Add kale to bean mixture.  Cover and simmer 10 minutes or until kale is tender, stirring occasionally.  Ladle into bowls and top with yogurt and a squeeze of lemon.  Sprinkle with bacon and serve.

Wednesday, January 12, 2011

Risotto with Orange Zest and Rosemary Oil - serves 4

Hello 2011.  After celebrating Christmas and enjoying a fabulous cruise to the Eastern Caribbean Islands, I believe I am ready to get this year started.  Of course, coming from wonderful temperatures ranging from 70 - 82, it's hard to handle this bitter cold we are suffering through in Texas.  It could be worse, we could be on the east coast.  But then again, the temperatures there, feel to us, like the temperature here.  Calling all comfort foods.....

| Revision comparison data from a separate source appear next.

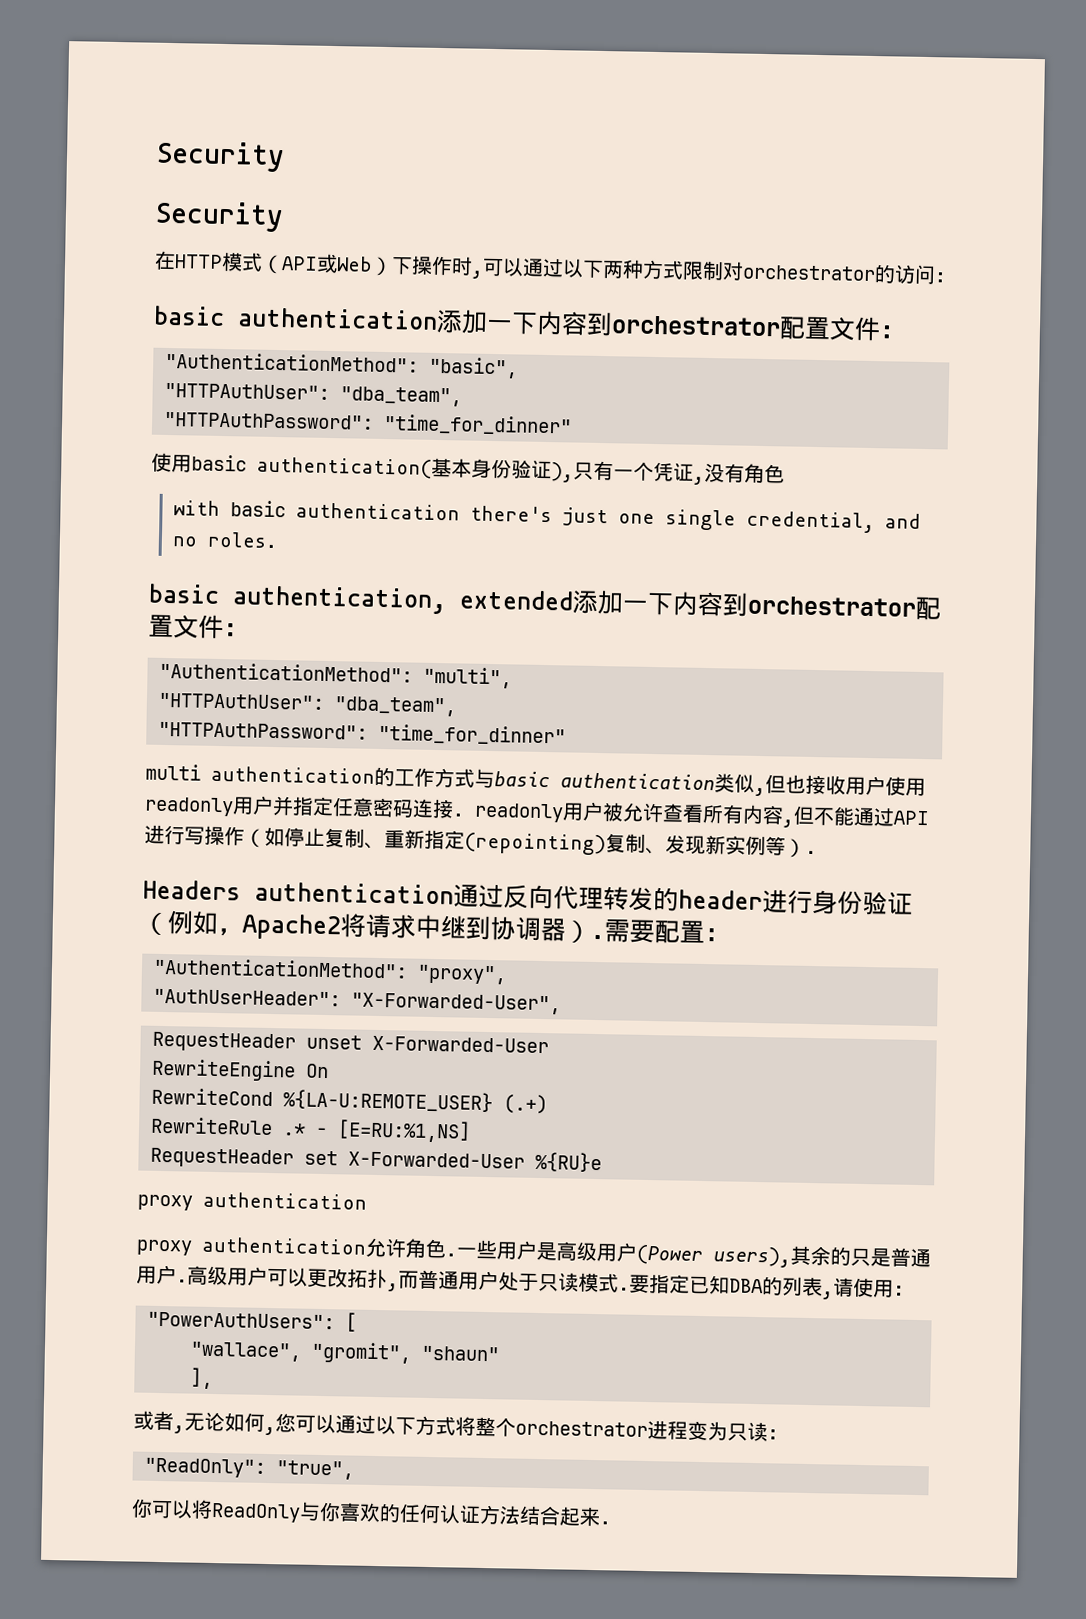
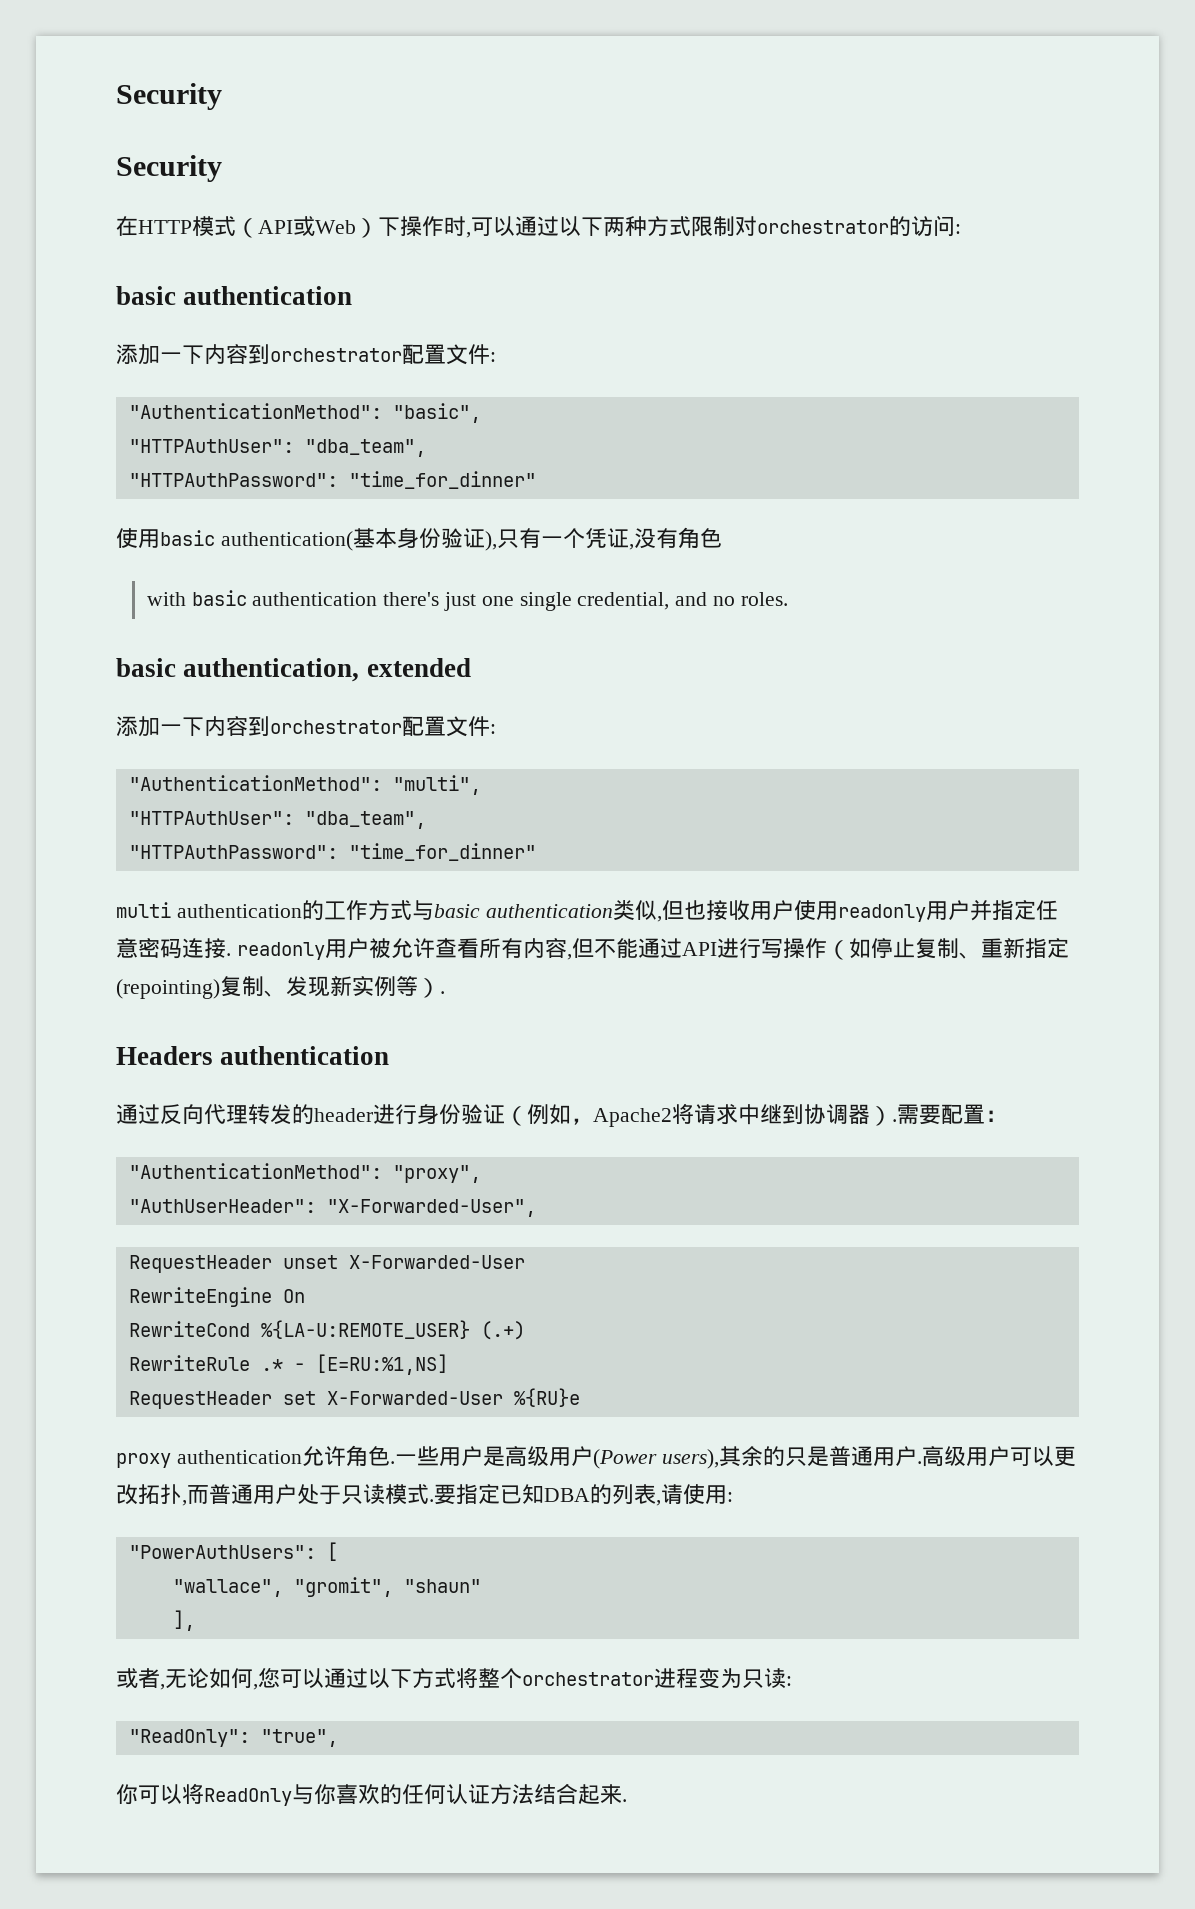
(438, 318) none -> (353, 295) //
(574, 600) none -> (471, 667) //
(454, 893) none -> (390, 1055) //
[136,1236,367,1256] // proxy authentication -> (302, 1457) none

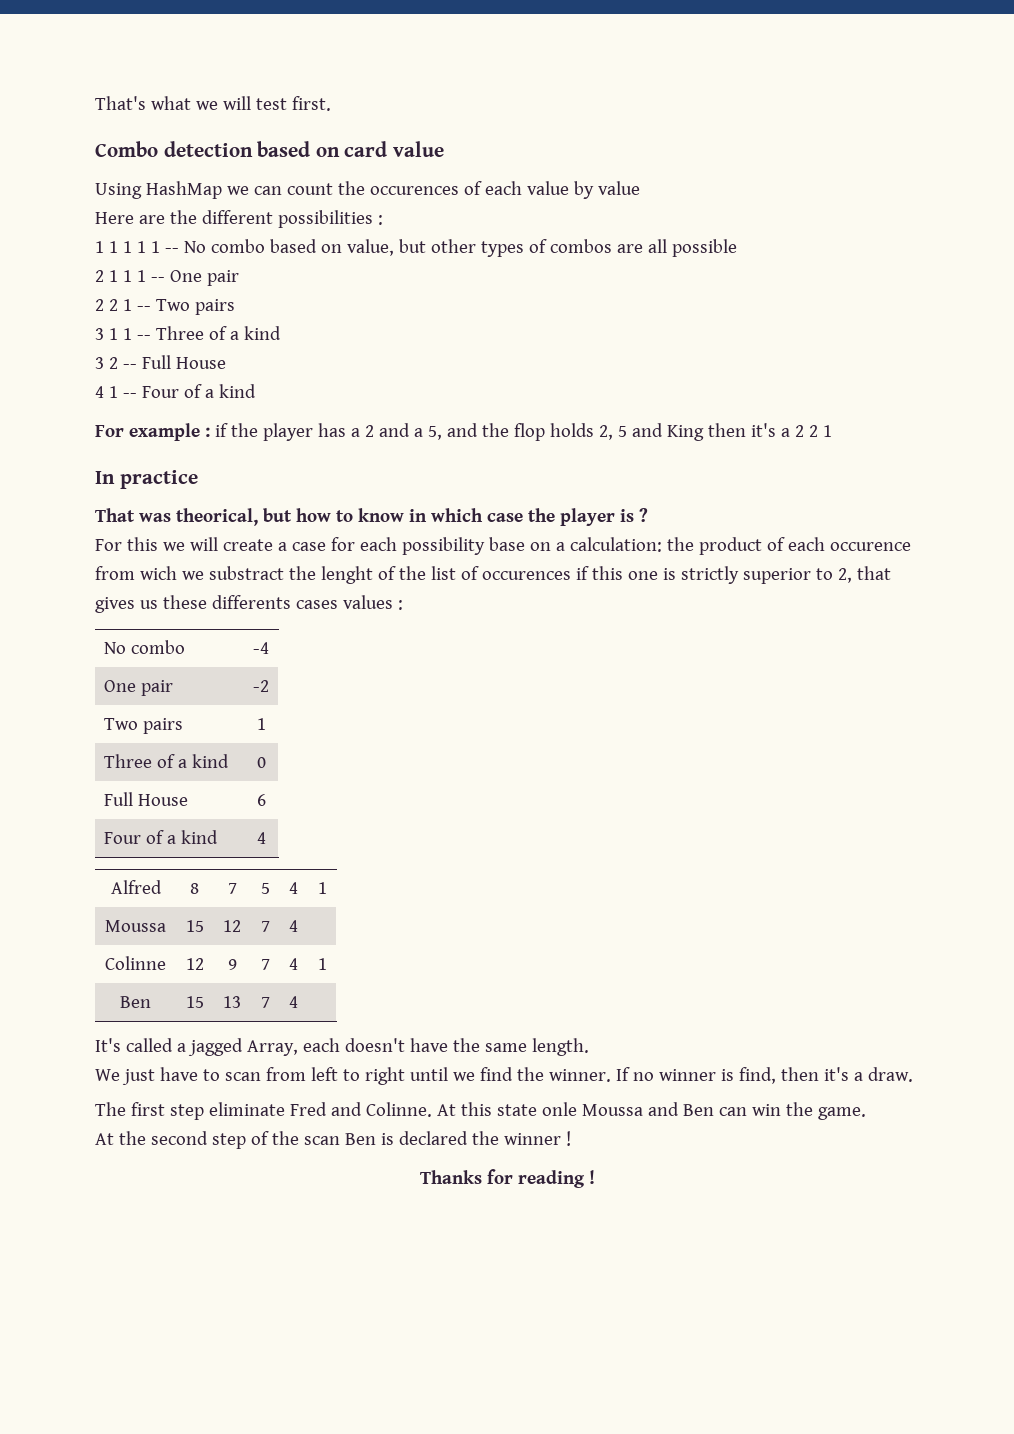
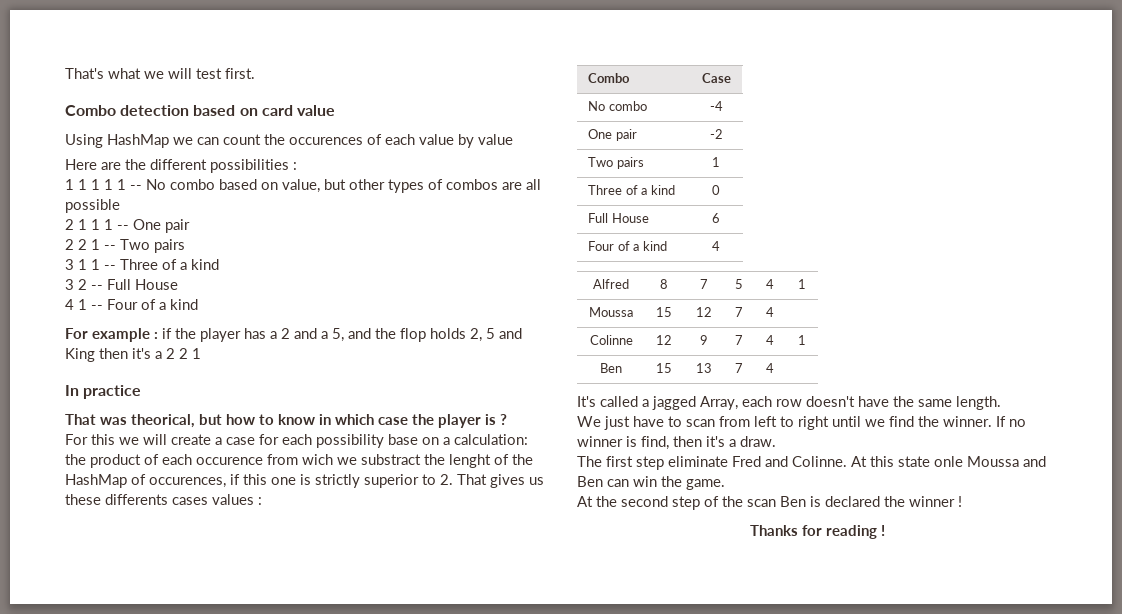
[430,566,571,580] list of occurences -> [65,474,226,488] HashMap of occurences,
[837,566,891,583] 2, that -> [440,474,487,485] 2. That
(403, 605) none -> [588,73,631,83] [701,73,731,83] // Combo | Case
(340, 1045) none -> [776,399,802,407] row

Winter inspires me to cook warm comfort foods that well, make you want to wrap up in a blanket, sit on the couch, requires one utensil, one bowl/plate, fireplace roaring and The Bachelor.  Not that I ate this doing such a thing, but you know what I'm talking about.  Moving my traditional Thursday night girls night to Tuesdays for the month, I chose to try this dish from my recent Christmas gift, La Cucina Italiana magazine.  I love risotto of any kind and not to sound like a lush, it goes fabulously with the right kind of wine.  It's a simple dish to make and it's perfect to prepare as you sip wine and chat with a girlfriend and/or significant other, or The Bachelor.


2 cups vegetable broth
2 cups water
7 tbs of very good extra virgin olive oil
1 leafy sprig fresh rosemary
2 navel oranges
1/2 cup finely chopped onion
1 1/2 Arborio or Carnaroli rice
1 cup freshly grated Parmigiano-Reggiano or Grana Padano cheese
1/4 tsp fine sea salt

Combine broth and water in a medium saucepan; heat to a very gentle simmer.
Meanwhile, combine 5 tablespoons oil and rosemary sprig in a small saucepan; heat over low heat until oil reaches a bare simmer, about 2 minutes.  Remove from heat and let stand 10 minutes, then remove rosemary oil; reserve oil.  Remove and reserve leaves from toasted rosemary, discarding stem.
Finely grate zest from 1 orange; put zest in a small bowl or ramekin and cover with plastic wrap.
From the remaining orange, using a sharp pairing knife, cut zest in long strips, avoiding the white pith.  Thinly slice zest strips lengthwise.  Wrap sliced zest in plastic wrap; set aside zest and strips.
Heat remaining 2 tablespoons oil in a large saucepan over medium heat.  Add onion; cook, stirring frequently with a long handled wooden spoon, until softened, about 3 minutes.

Add rice, increase the heat to medium-high and cook, stirring frequently, until rice is translucent, about 4 minutes.  Add 1 cup broth mixture, reduce the heat to medium-low and cook, stirring frequently, until liquid is almost absorbed.  Add about 1/2 cup broth and orange zest.  Cook, stirring constantly, until broth is mostly absorbed.  Continue adding broth in 1/2 cupfuls, stirring constantly, and allowing each addition to mostly absorb before adding the next, until the rice is tender yet firm to the bite (you may have broth leftover).

Remove risotto from heat.  Stir in cheese, 1 to tablespoons reserved oil and salt.  Adjust seasoning to taste.  Serve risotto immediately, sprinkled with reserved zest strips and rosemary.